Mapping Motor Vehicle Collisions in New York City | HN Mirror

Y	Hacker News new \| ask \| show \| jobs

	Mapping Motor Vehicle Collisions in New York City (toddwschneider.com)
	72 points by lil_tee 2688 days ago

12 comments

takk309 2688 days ago

Nice work, I am glad that there is a paragraph talking about exposure. Crash trends based strictly on total number of crashes are easy to predict just based on where there is more traffic. Using crashes per vehicle mile traveled for road segments or crashes per entering vehicle for intersections can help tease out trends. Controlling for severity is also important.
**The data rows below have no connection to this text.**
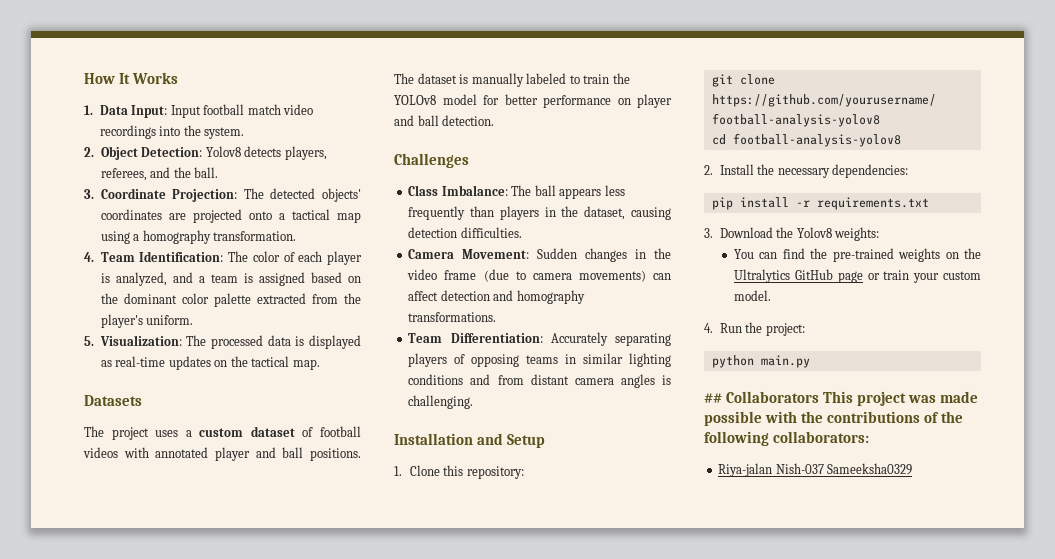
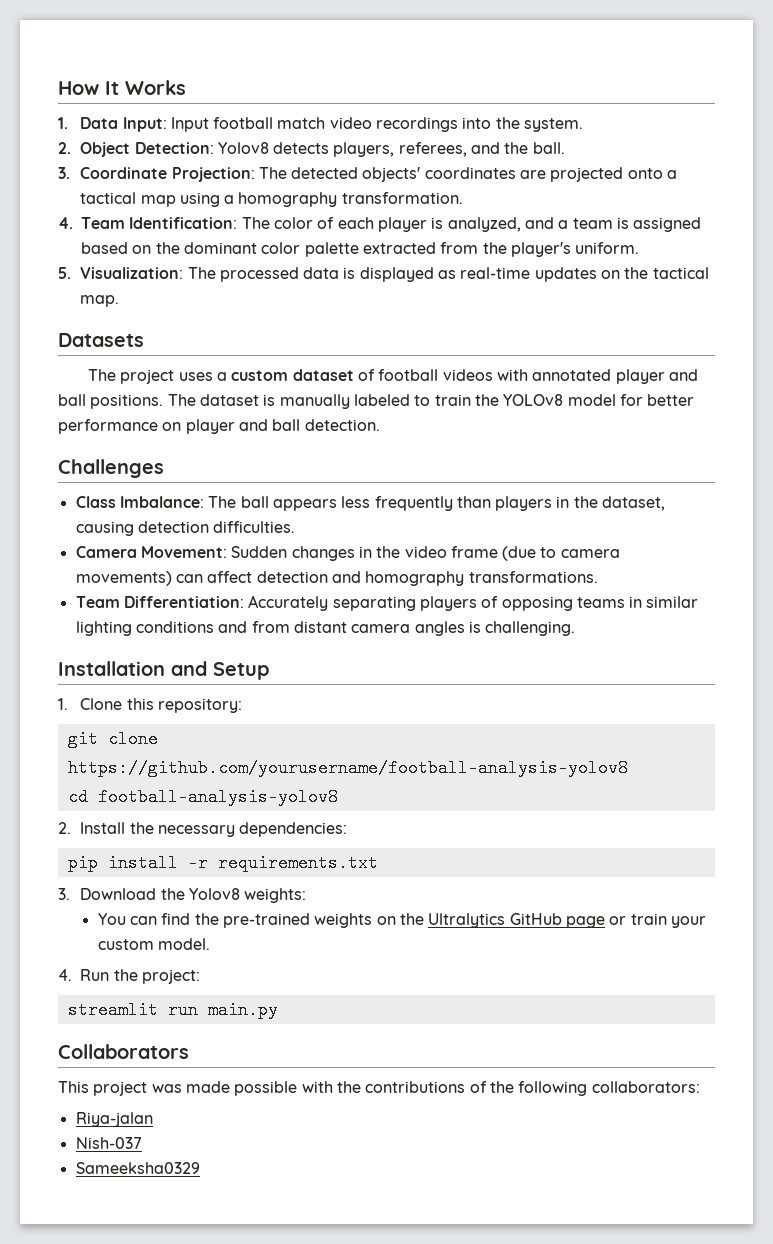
- python main.py
+ streamlit run main.py
- ## Collaborators This project was made possible with the contributions of the following collaborators:
+ Collaborators
+ This project was made possible with the contributions of the following collaborators:
- Riya-jalan Nish-037 Sameeksha0329
+ Riya-jalan
+ Nish-037
+ Sameeksha0329

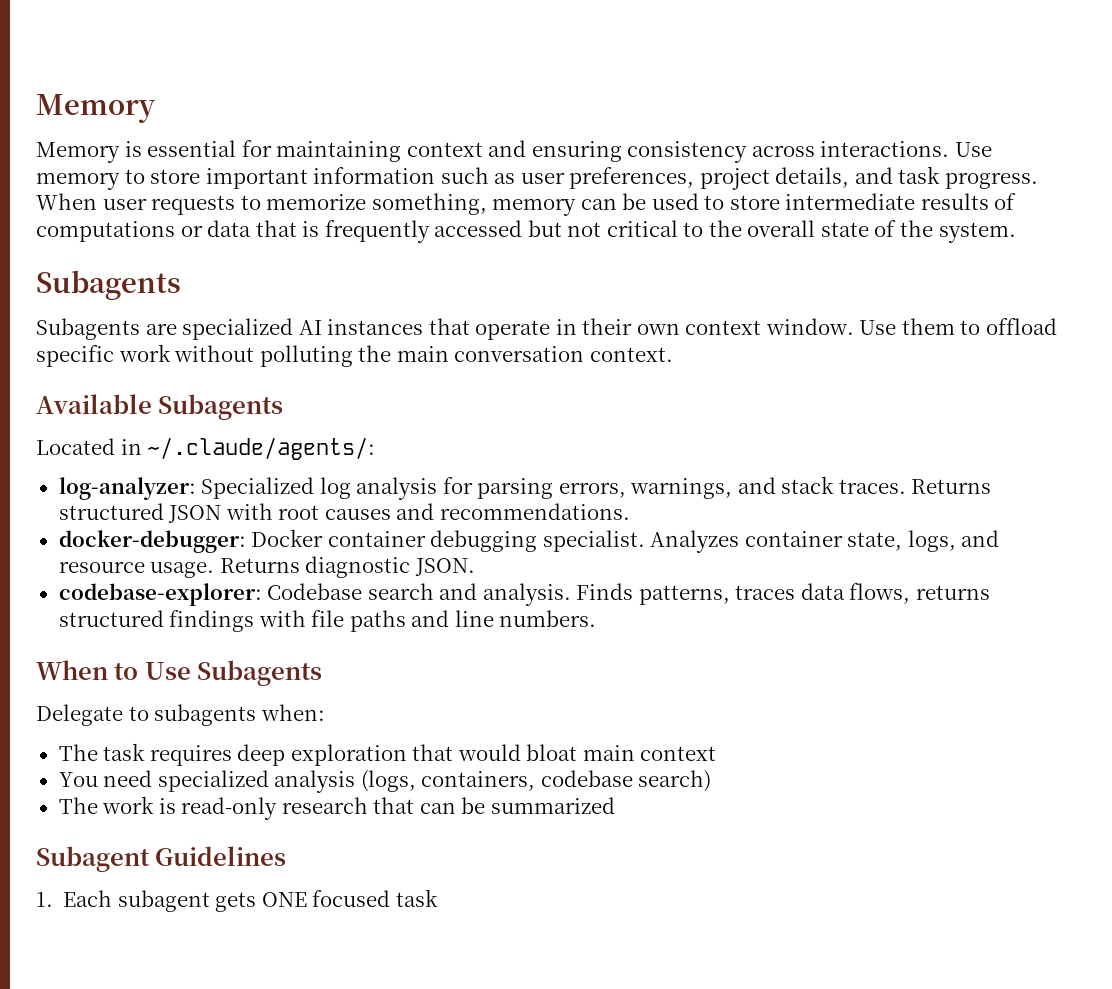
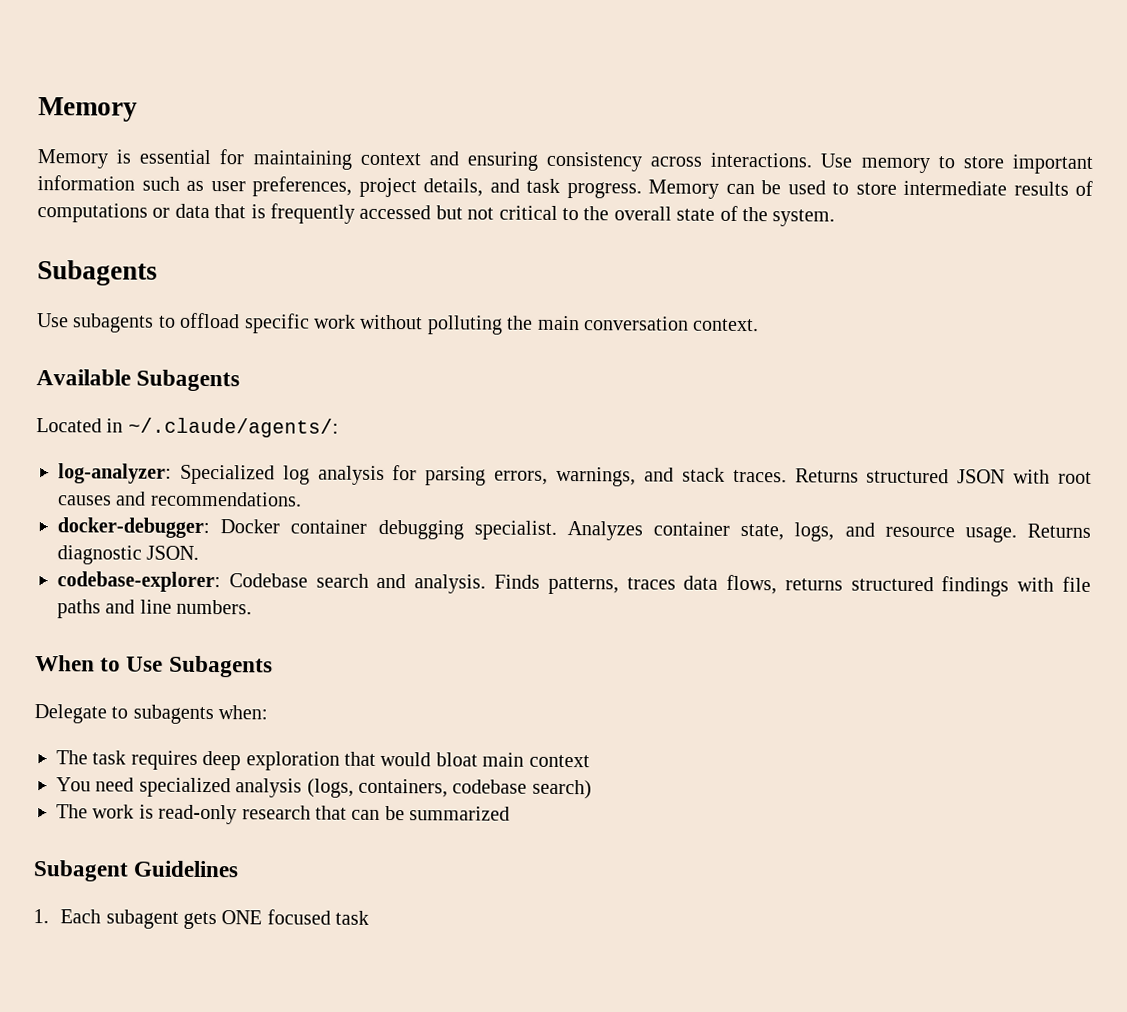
- When user requests to memorize something, memory can be used to store intermediate results of computations or data that is frequently accessed but not critical to the overall state of the system.
+ Memory can be used to store intermediate results of computations or data that is frequently accessed but not critical to the overall state of the system.
- Subagents are specialized AI instances that operate in their own context window. Use them to offload specific work without polluting the main conversation context.
+ Use subagents to offload specific work without polluting the main conversation context.

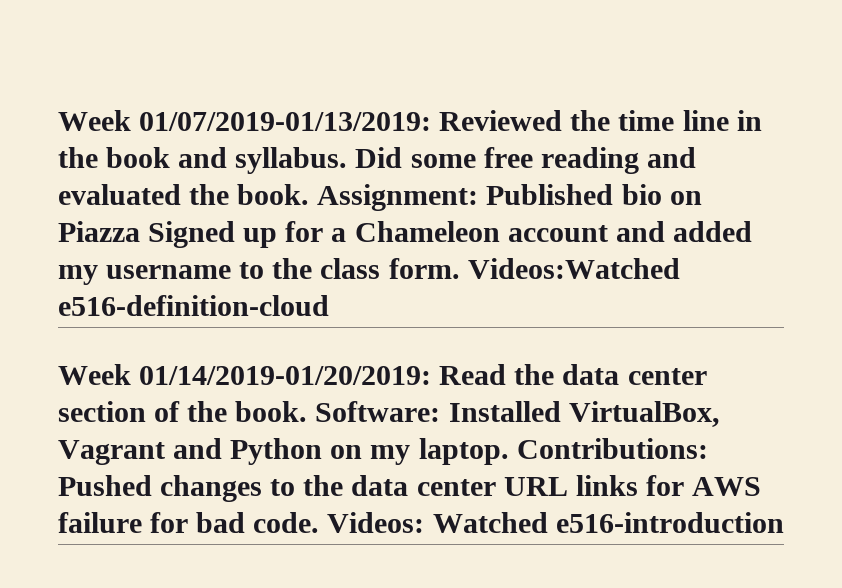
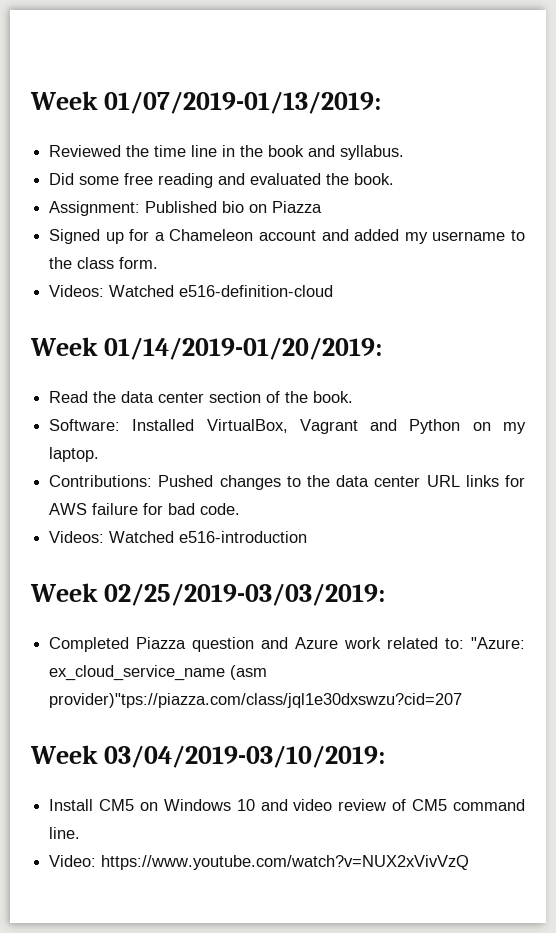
- Week 01/07/2019-01/13/2019: Reviewed the time line in the book and syllabus. Did some free reading and evaluated the book. Assignment: Published bio on Piazza Signed up for a Chameleon account and added my username to the class form. Videos:Watched e516-definition-cloud
+ Week 01/07/2019-01/13/2019:
+ Reviewed the time line in the book and syllabus.
+ Did some free reading and evaluated the book.
+ Assignment: Published bio on Piazza
+ Signed up for a Chameleon account and added my username to the class form.
+ Videos: Watched e516-definition-cloud
- Week 01/14/2019-01/20/2019: Read the data center section of the book. Software: Installed VirtualBox, Vagrant and Python on my laptop. Contributions: Pushed changes to the data center URL links for AWS failure for bad code. Videos: Watched e516-introduction
+ Week 01/14/2019-01/20/2019:
+ Read the data center section of the book.
+ Software: Installed VirtualBox, Vagrant and Python on my laptop.
+ Contributions: Pushed changes to the data center URL links for AWS failure for bad code.
+ Videos: Watched e516-introduction
+ Week 02/25/2019-03/03/2019:
+ Completed Piazza question and Azure work related to: "Azure: ex_cloud_service_name (asm provider)"tps://piazza.com/class/jql1e30dxswzu?cid=207
+ Week 03/04/2019-03/10/2019:
+ Install CM5 on Windows 10 and video review of CM5 command line.
+ Video: https://www.youtube.com/watch?v=NUX2xVivVzQ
When I do a crash analysis for a city, one of the tasks I do regularly for my job, I generate a crash rate and severity index for each intersection. The severity index is basically a weighted average based on severity, non-injury=1, minor injury=3, and severe injury or fatality=8. The crash rate and severity index are divided to create a Severity Rate. While not perfect or statistically valid, it does help identify trends. Also, I am in a rural state so it is rare that there are enough crashes to make any statistically valid conclusions.

mikeash 2688 days ago

What’s the basis for the severity weights? I’d expect the weights to be way more spread out, like 1/10/100/1000. It would definitely not be a good trade off to eliminate nine non-injury crashes at the cost of one additional fatality. But I certainly could be missing something about this sort of evaluation.

dsfyu404ed 2688 days ago

Fatalities are a tiny minority of crashes and aren't really interesting to study because usually you basically wind up studying the behavior of drunk people and people who don't wear seat-belts and if you filter those out there's not much data left making meaningful conclusions hard to draw. Fatal accidents are often just normal accidents with a couple aggravating variables on top (e.g. person rear ends semi-truck instead of normal truck or person gets in minor accident but not wearing seat-belt) so it doesn't make sense to fixate one them. Anything that reduces normal crashes by some amount will also affect fatal crashes.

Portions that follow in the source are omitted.